Подобный инцидент только подогрел интерес читателей к книге. Во-первых, появились уже очень резкие отзывы. Горький, прочитавший книгу до печатания, сразу написал Розанову: «Представляю себе, как всех взбесит, озлит и оставит в недоумении ваша книга». Хотя сам дал высочайшую оценку, назвав при этом Розанова «удивительно несвоевременным человеком».

Многие, высоко оценив его «Уединенное», потом предъявляли множество претензий к его последующим работам. Розанов, как вы знаете, в таком же жанре написал еще «Мимолетное», «Сахарну», два тома «Опавших листьев» и «Последние листья». И очень часто цитируют много таких болезненно негативных высказываний в книге «Апокалипсис нашего времени», особенно в неизданной части.

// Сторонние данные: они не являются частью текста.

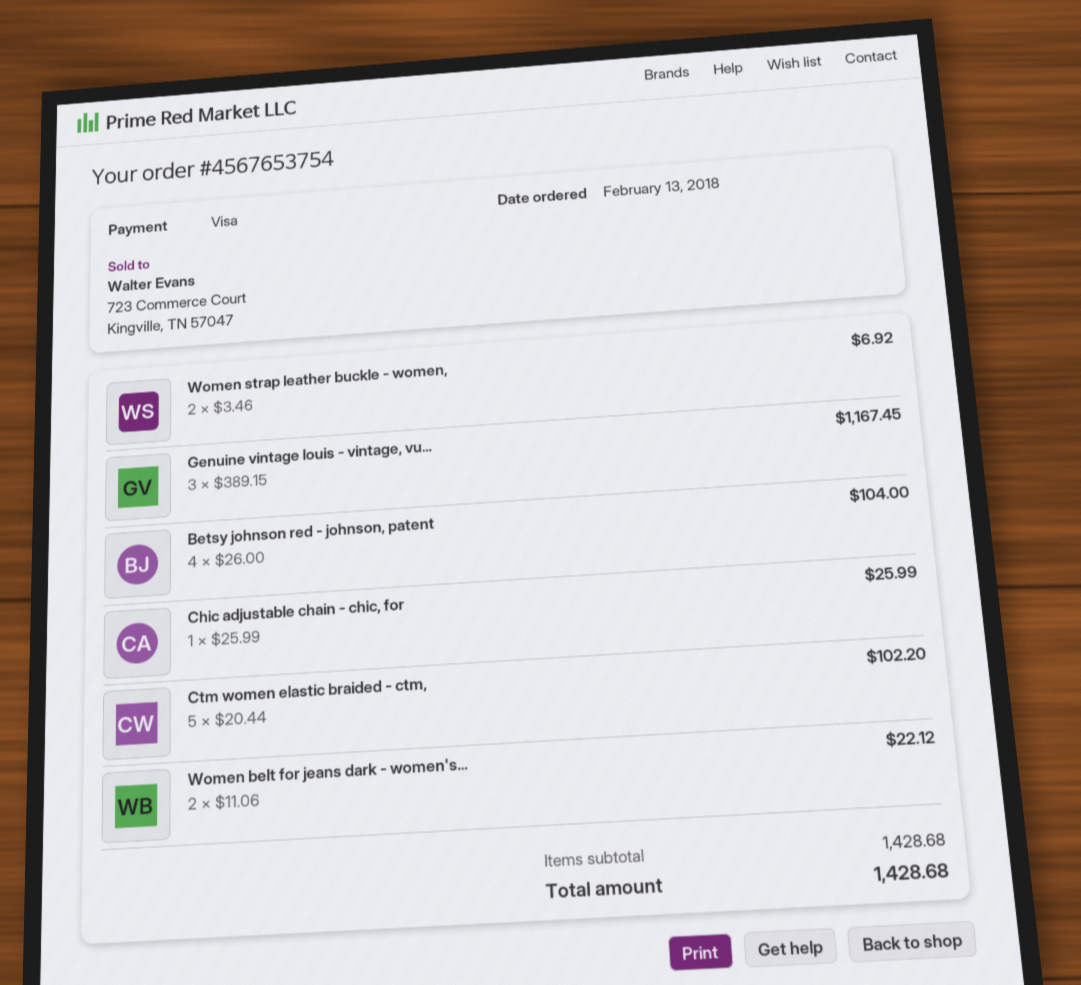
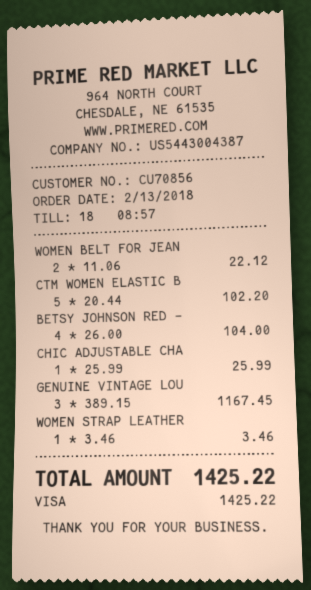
Women strap leather buckle - women,: 2 x 3.46 = 6.92 -> 1 x 3.46 = 3.46
total: 1428.68 -> 1425.22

И, тем не менее, когда Розанова спрашивали, зачем и почему и как он это делает, он всегда говорил, что никогда ни в чем он не предполагал такую массу внутреннего движения, «из которой сплетены мои годы и часы и я пишу об этом. Я несусь как ветер, не устаю как ветер. Я все время выговариваюсь, я все время исповедуюсь. Куда я несусь? Зачем? И наконец, спросят меня: «Зачем ты пишешь и что ты любишь?» И я скажу: «Я люблю мои ночные грезы».

Последующие его произведения были встречены именно теми, кто принял «Уединенное», в штыки, сказали, что он исписался, пошел не в ту сторону с этим жанром, стал менее остроумен, более скучен, менее наблюдателен.

Я лично думаю, что дело в том, что его книга «Уединенное» настолько всколыхнула у людей то сокровенное в душах, что у них было, что каждый из них придумал себе то продолжение, которое понравилось бы лично ему. Но Розанов сам не знал, что ему понравится, и о чем он будет думать и как он об этом напишет.

Негативные отзывы остановили его. И второй короб «Опавших листьев» уже не был им издан. Уже резко он сократил и «Мимолетное» и «Сахарну». Но, слава Богу, сейчас все восстановлено, и можно в полном объеме ознакомиться с этими странными фрагментарными эссеистическими собраниями сочинений Василий Васильевич Розанова.

На этом наша с вами сегодняшняя программа закончена. Всего вам доброго, до свидания.